* **Exercise requirements**: Your task is to write out exactly the lines from the line containing "Sweet Chili Lime" through the end of the records, inclusive at both ends.

* **Available records**:
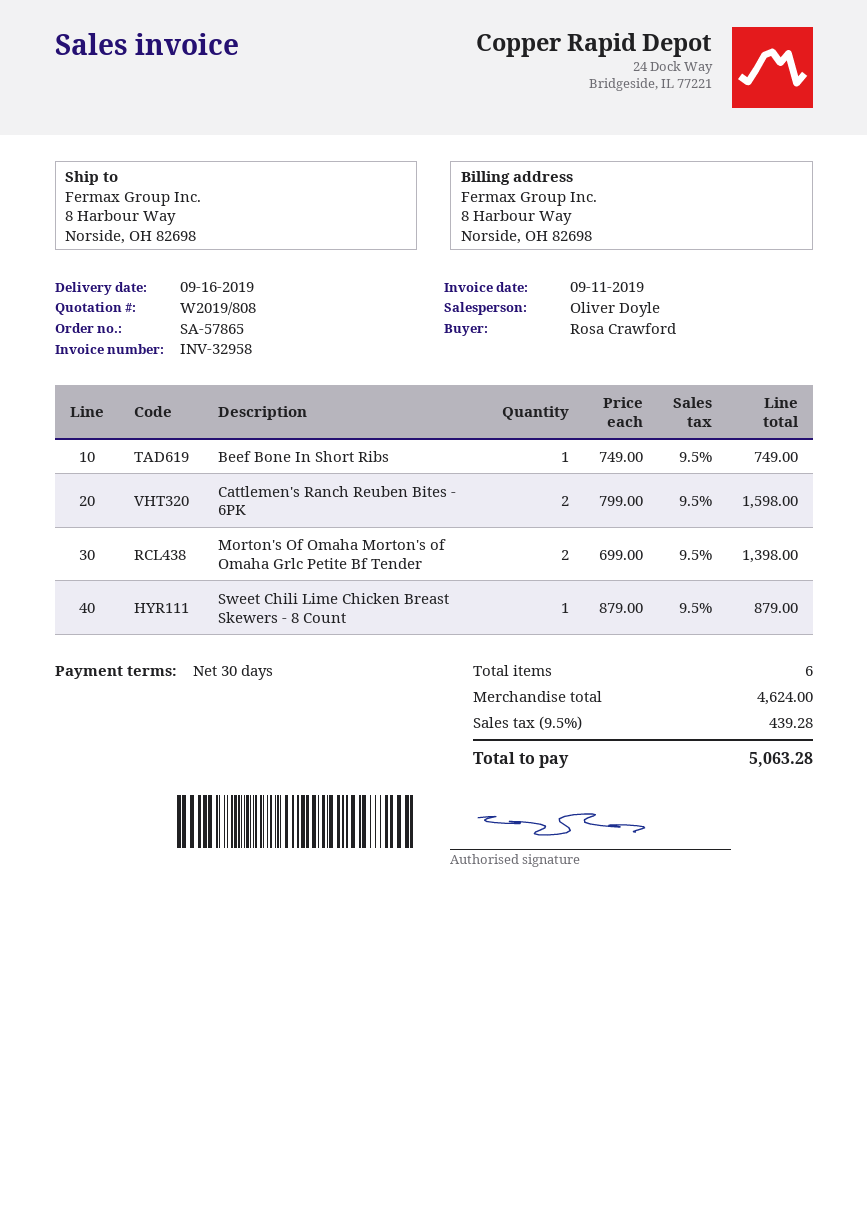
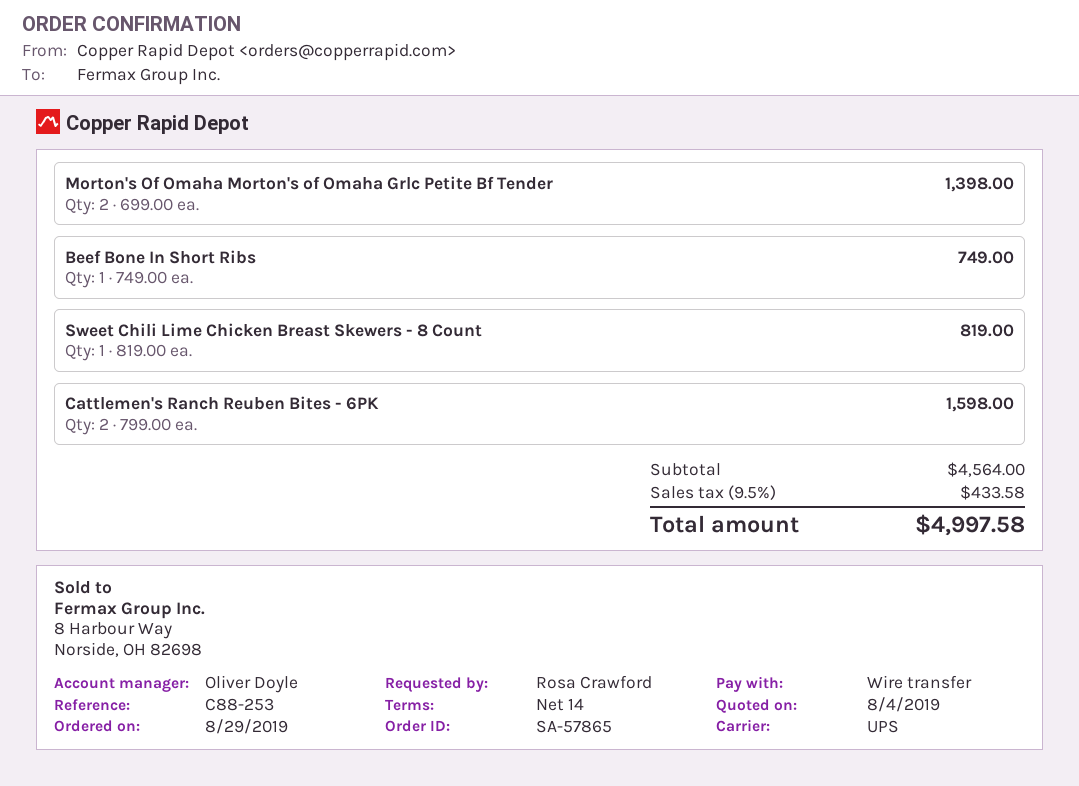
payment terms: 30 days -> 14 days
Sweet Chili Lime Chicken Breast Skewers - 8 Count: 1 x 879.00 = 879.00 -> 1 x 819.00 = 819.00
subtotal: 4624.00 -> 4564.00
tax: 9.5% = 439.28 -> 9.5% = 433.58
total: 5063.28 -> 4997.58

* **Response area**:
Sweet Chili Lime Chicken Breast Skewers - 8 Count: 1 x 879.00 = 879.00 -> 1 x 819.00 = 819.00
subtotal: 4624.00 -> 4564.00
tax: 9.5% = 439.28 -> 9.5% = 433.58
total: 5063.28 -> 4997.58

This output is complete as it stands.